“Liga à Avó, Ela Vai Saber o Que Fazer!” – A Resposta de Dona Amélia Que Deixou os Burlões Sem Palavras
— Dona Amélia, a senhora precisa manter a calma. O seu neto, o Miguel, teve um acidente grave. Ele está no hospital e precisa de ajuda urgente. — A voz do outro lado da linha tremia, mas havia algo nela que me soava estranho, como se fosse demasiado ensaiada.
O telefone ainda vibrava na minha mão trémula. Olhei para o relógio da parede: dez da manhã. Tinha acabado de pousar a caneta do meu passatempo favorito, as palavras cruzadas, quando o mundo pareceu desabar sobre mim. O nome do Miguel ecoava na minha cabeça. O meu neto…
— O Miguel? Mas ele saiu de casa há pouco para ir trabalhar… — murmurei, tentando controlar o pânico que ameaçava tomar conta de mim.
— Sim, sim, foi agora mesmo. Ele pediu para não avisar ninguém, está muito envergonhado. Mas precisa que a senhora faça uma transferência para cobrir os danos do outro carro, senão ele vai preso! — insistiu a voz, agora mais apressada.
Senti o coração apertar. A imagem do Miguel, com o sorriso maroto e os olhos vivos, veio-me à memória. Mas algo não batia certo. O Miguel sempre me dizia: “Avó, se algum dia te ligarem a pedir dinheiro, não acredites. Liga-me primeiro.”

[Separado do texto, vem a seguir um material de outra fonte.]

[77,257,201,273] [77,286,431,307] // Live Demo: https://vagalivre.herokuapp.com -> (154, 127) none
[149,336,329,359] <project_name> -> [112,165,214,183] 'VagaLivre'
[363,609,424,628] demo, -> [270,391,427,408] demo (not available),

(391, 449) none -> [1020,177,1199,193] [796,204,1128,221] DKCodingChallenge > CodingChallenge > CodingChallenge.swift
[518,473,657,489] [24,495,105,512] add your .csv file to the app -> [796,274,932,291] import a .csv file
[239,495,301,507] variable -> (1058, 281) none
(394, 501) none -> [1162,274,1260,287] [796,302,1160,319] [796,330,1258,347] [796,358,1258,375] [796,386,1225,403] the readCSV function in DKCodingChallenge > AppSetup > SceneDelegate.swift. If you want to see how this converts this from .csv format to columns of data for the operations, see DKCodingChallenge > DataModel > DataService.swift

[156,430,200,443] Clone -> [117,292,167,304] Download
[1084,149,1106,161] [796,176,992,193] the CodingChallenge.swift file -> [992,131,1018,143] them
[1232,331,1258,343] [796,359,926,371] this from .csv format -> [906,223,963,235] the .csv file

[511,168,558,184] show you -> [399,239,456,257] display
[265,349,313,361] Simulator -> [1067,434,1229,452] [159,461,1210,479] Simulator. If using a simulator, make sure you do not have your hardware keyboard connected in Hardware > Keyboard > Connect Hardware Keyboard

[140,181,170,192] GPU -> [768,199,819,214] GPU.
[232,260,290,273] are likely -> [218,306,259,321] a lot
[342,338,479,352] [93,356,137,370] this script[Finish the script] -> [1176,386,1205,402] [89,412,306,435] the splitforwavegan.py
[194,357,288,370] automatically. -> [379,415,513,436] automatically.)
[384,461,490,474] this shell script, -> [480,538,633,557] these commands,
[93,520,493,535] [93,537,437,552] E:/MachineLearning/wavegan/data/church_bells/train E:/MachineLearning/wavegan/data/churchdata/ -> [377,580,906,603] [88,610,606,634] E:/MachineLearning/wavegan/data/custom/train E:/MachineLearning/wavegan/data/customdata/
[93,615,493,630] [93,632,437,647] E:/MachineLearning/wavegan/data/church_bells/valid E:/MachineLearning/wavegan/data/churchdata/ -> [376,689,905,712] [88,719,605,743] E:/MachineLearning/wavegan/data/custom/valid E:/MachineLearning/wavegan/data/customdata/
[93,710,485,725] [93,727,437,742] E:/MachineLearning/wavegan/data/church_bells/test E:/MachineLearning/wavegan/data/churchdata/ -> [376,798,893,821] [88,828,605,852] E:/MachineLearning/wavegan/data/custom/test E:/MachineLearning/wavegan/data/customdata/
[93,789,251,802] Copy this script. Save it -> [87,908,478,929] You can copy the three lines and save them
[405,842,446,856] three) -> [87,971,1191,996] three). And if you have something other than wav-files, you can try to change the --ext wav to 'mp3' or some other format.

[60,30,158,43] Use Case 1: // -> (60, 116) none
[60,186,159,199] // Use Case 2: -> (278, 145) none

Respirei fundo. O medo misturava-se com uma raiva surda. Quantas vezes ouvira histórias de burlões a enganar idosos? Mas agora era comigo.
— Diga-me uma coisa — interrompi, tentando soar mais frágil do que me sentia —, qual é o nome completo do meu neto?
Houve um silêncio breve do outro lado.
— Miguel… Miguel Silva, não é?
Sorri por dentro. O meu neto chamava-se Miguel Ferreira.
— Pois… sabe que mais? Ligue à avó dele. Ela vai saber o que fazer! — respondi, com uma firmeza que nem eu sabia ter.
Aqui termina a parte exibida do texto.